What is the Beta Geometric Distribution?
The beta geometric distribution (also called the Type I Geometric) is a type of geometric distribution, where the probability of success parameter, p, has a Beta distribution with shape parameters alpha(α) and beta(β); both shape parameters are positive (α > 0 and β > 0). It is a type of compound distribution.
The distribution often models the number of failures that will happen in a binomial process before the first observed success. The probability of success is the mean of the distribution, given by the formula α / (α + β). This particular usage is often called the shifted beta binomial.

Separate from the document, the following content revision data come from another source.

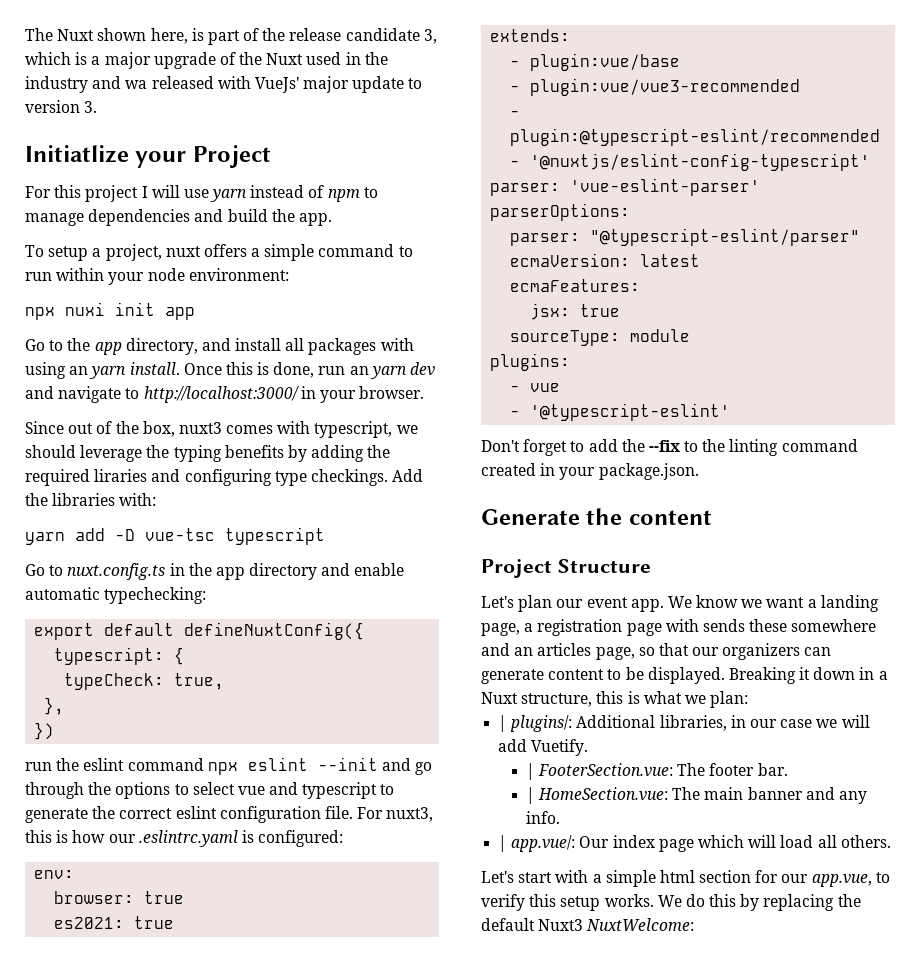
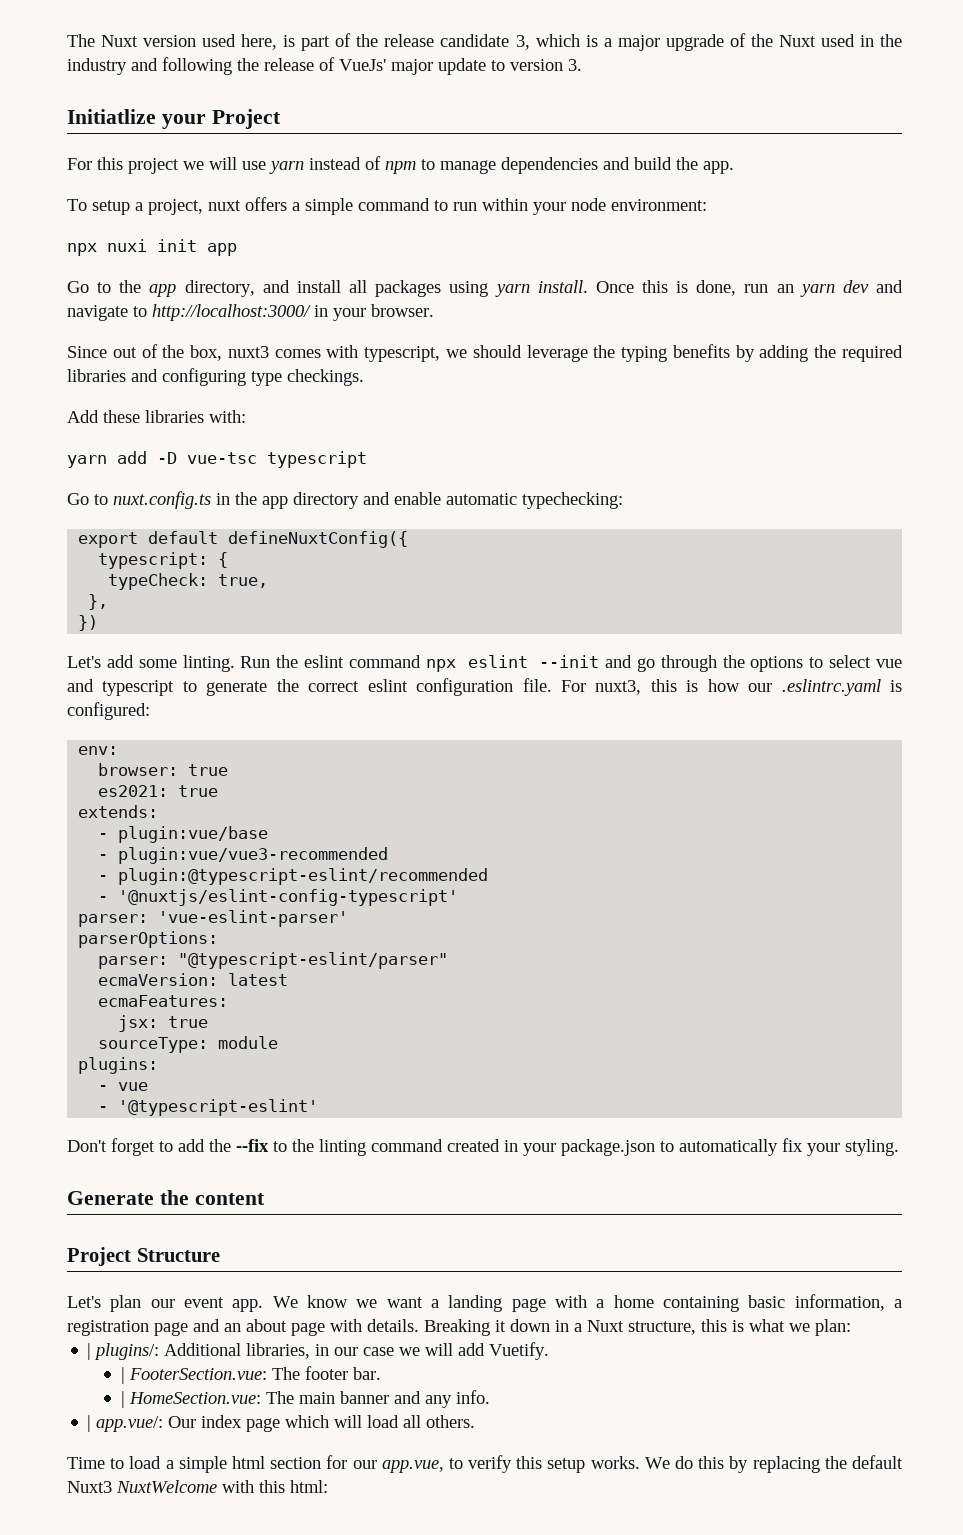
[97,28,147,41] shown -> [143,34,237,47] version used
[125,76,251,89] wa released with -> [162,57,335,75] following the release of
[141,186,148,198] I -> [183,161,204,170] we
[380,338,414,351] [25,362,89,379] with using an -> [449,281,489,297] using
[94,469,148,482] liraries -> [67,369,126,382] libraries
[392,469,424,482] [25,493,48,506] Add the -> [67,410,140,423] // Add these
[25,762,52,771] run -> [67,655,271,672] Let's add some linting. Run
[598,463,699,480] package.json. -> [561,1138,899,1156] package.json to automatically fix your styling.
[481,619,877,636] [481,643,832,660] [481,667,725,684] page, a registration page with sends these somewhere and an articles page, so that our organizers can generate content to be displayed. -> [511,1294,903,1312] [67,1319,419,1336] page with a home containing basic information, a registration page and an about page with details.
[481,870,589,883] Let's start with -> [67,1456,162,1469] Time to load
[586,918,695,931] NuxtWelcome: -> [116,1480,328,1493] NuxtWelcome with this html:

One particular use often cited is with fecundity in the population, i.e. the number of failures before a successful pregnancy. In fact, the model was originally developed by Porter and Park (1964, as cited in American Statistical Association., 1988) to model this exact scenario: waiting time to conception. It is also used in various other population studies and in process control.
Difference Between Beta Geometric Distribution and Geometric Distribution
The main difference between the geometric and the Beta Geometric is that p remains constant with the geometric and changes with the beta geometric.
The Yule distribution is a special case of the beta geometric distribution, when β = 1 (King, M, 2017).
American Statistical Association (1988). Proceedings of the Social Statistics Section.
ing, M. (2017). Statistics: A Practical Approach for Process Control Engineers. John Wiley and Sons.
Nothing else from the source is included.